[Start of section]
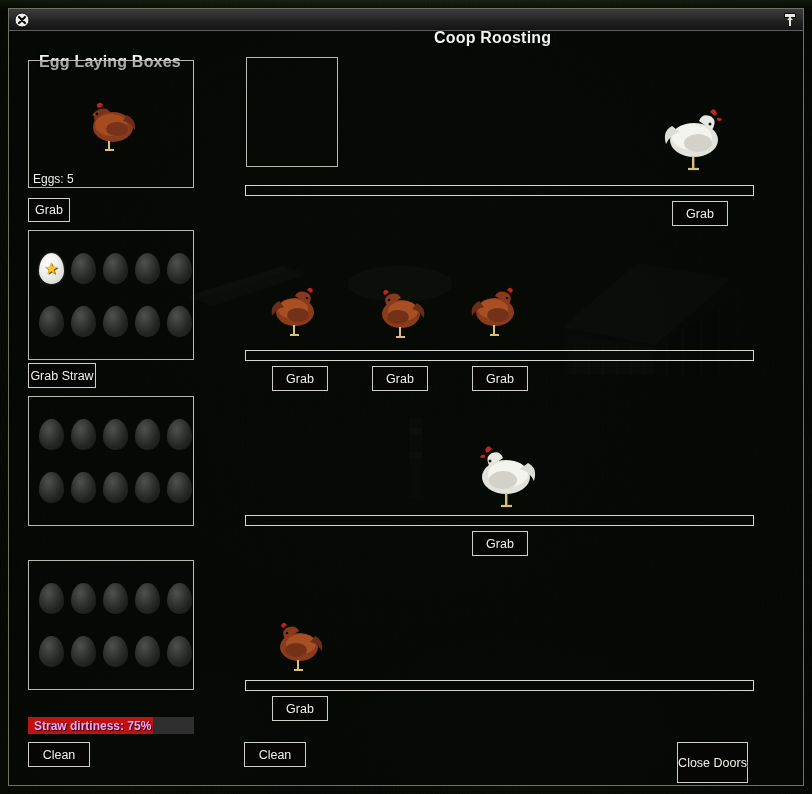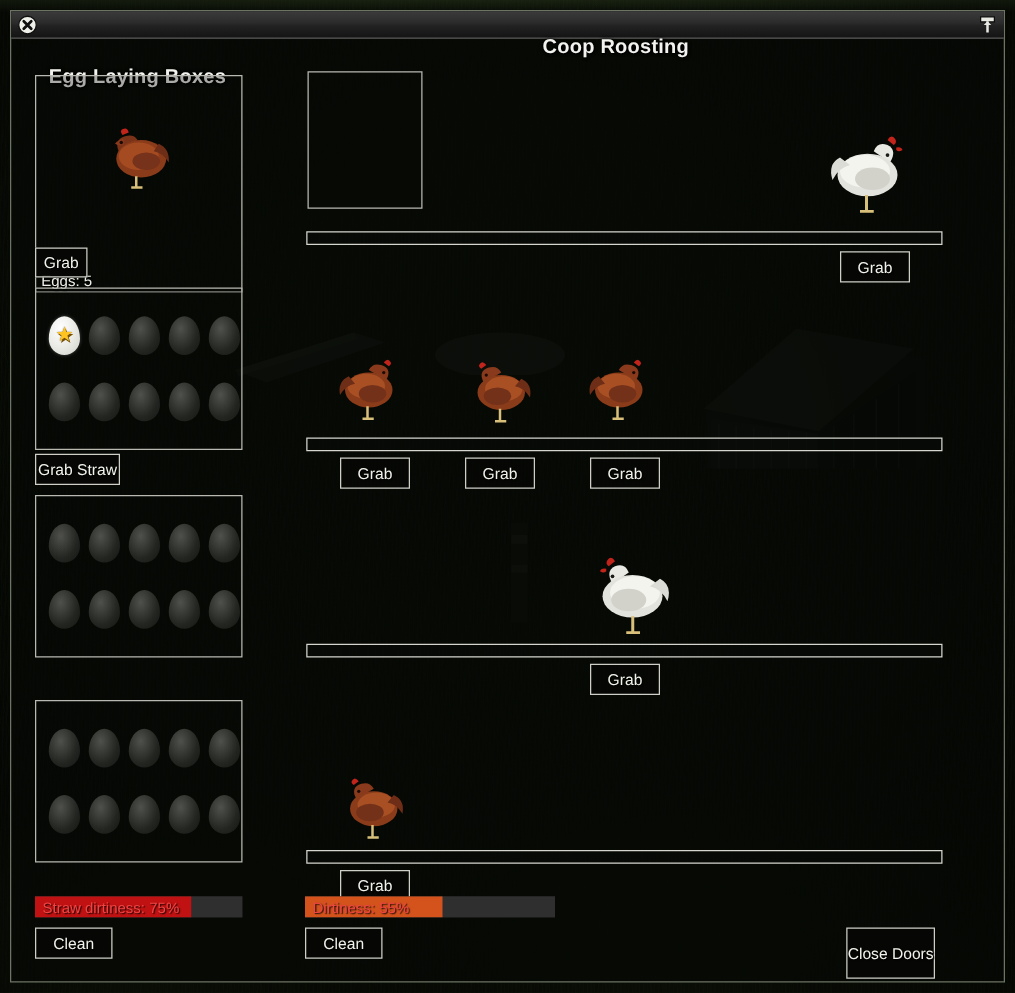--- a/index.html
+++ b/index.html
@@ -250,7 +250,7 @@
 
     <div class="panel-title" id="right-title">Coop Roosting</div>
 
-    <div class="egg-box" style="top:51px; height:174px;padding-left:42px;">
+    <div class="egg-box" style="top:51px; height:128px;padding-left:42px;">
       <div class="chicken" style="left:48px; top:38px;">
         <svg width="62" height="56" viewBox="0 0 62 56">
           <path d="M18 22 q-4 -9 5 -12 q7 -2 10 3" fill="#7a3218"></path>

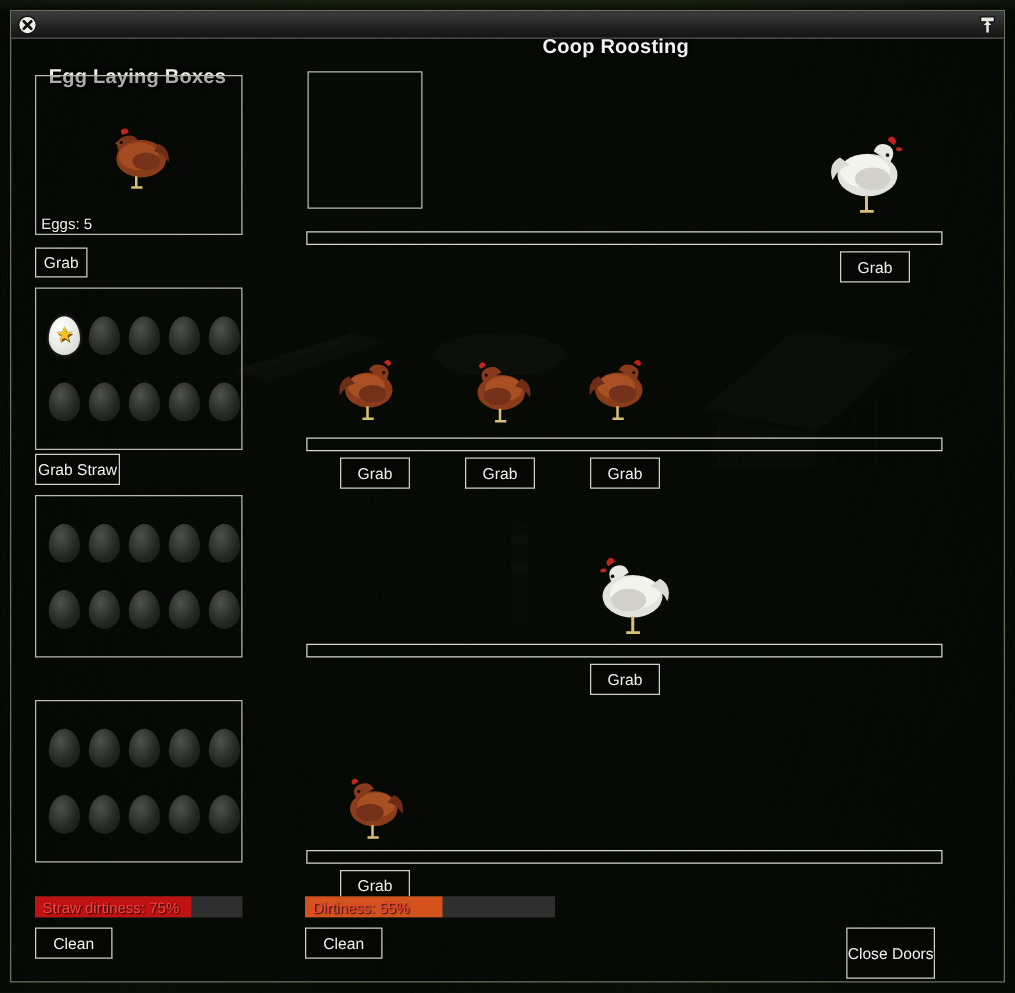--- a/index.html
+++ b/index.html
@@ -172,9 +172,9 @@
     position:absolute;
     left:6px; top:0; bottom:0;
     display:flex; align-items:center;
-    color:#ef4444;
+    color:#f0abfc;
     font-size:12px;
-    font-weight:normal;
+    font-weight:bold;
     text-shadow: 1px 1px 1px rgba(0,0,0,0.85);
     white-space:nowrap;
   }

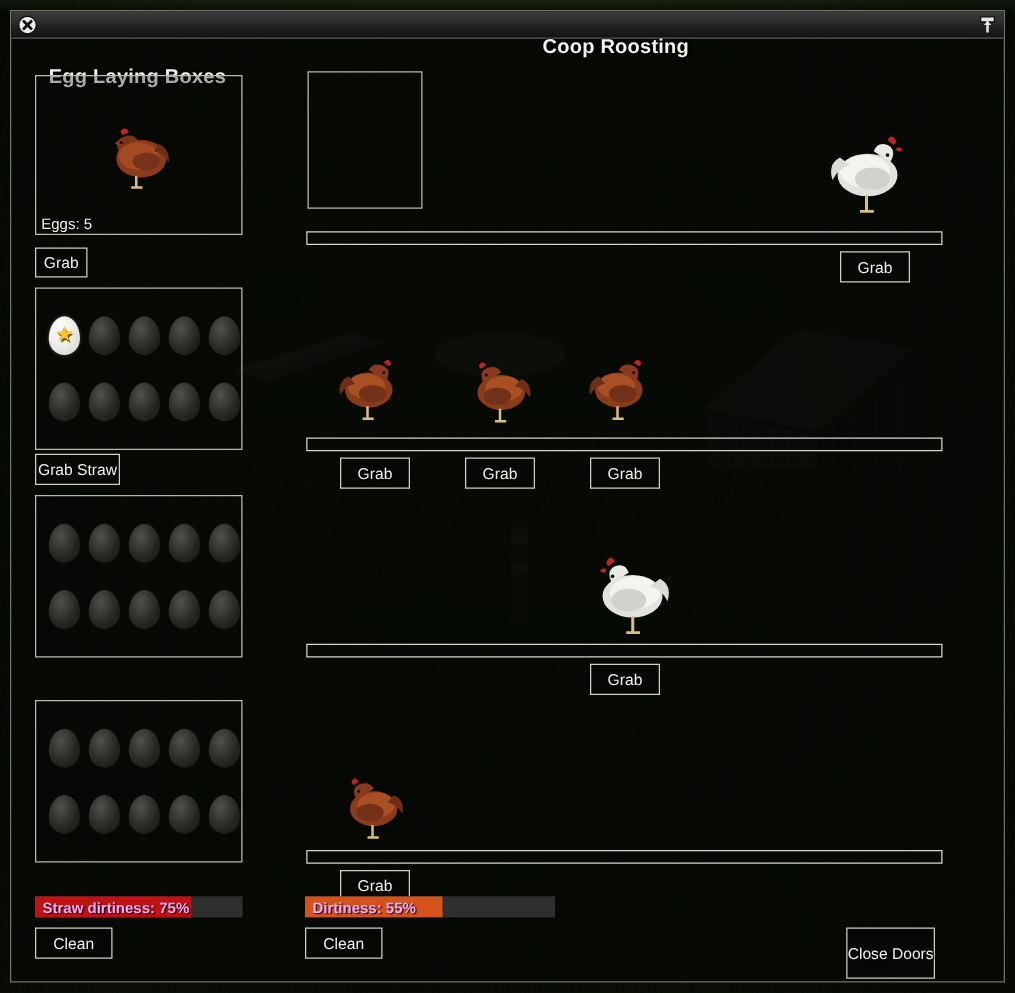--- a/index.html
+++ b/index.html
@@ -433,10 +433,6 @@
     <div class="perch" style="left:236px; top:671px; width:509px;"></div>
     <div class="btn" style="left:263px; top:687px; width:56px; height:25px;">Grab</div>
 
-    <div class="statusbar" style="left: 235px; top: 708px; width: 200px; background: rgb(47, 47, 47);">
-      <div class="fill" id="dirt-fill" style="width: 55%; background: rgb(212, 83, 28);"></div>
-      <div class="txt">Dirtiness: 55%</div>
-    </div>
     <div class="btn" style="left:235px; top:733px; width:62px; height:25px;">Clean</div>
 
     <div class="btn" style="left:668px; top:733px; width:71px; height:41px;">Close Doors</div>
[End of section]
[Start of section]
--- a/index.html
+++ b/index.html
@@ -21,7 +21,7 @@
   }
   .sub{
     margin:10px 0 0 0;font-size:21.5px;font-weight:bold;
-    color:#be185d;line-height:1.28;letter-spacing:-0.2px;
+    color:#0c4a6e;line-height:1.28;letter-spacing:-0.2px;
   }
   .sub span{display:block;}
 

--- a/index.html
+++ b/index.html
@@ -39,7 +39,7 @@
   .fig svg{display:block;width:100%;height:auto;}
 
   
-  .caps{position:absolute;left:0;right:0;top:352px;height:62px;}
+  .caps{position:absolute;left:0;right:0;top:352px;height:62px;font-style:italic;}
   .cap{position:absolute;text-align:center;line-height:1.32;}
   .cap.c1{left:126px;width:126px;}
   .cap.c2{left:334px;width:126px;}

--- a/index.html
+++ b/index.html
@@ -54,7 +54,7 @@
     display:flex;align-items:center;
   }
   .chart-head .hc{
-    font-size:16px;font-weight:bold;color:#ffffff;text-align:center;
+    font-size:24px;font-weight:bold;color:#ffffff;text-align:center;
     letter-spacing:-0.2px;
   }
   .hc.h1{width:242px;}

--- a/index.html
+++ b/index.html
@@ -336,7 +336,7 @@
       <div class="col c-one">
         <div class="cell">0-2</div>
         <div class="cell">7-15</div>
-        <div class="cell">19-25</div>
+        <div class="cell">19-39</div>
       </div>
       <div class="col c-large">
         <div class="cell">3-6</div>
[End of section]
[Start of section]
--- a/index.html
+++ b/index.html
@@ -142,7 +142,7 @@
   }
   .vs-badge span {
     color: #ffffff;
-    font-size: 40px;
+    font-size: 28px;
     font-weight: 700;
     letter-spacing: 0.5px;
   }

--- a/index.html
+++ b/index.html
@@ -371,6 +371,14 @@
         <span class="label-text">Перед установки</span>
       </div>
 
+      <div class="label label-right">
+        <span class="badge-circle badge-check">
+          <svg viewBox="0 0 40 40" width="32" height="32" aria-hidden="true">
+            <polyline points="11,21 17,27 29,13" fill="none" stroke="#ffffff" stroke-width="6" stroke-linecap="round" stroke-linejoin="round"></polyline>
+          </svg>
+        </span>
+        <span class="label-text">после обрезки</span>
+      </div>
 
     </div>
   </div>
[End of section]
ACTION ITEM
All the lines that hold the word "badge" must appear in the answer, copied from the records.

WRITTEN ANSWER
   .vs-badge span {
+        <span class="badge-circle badge-check">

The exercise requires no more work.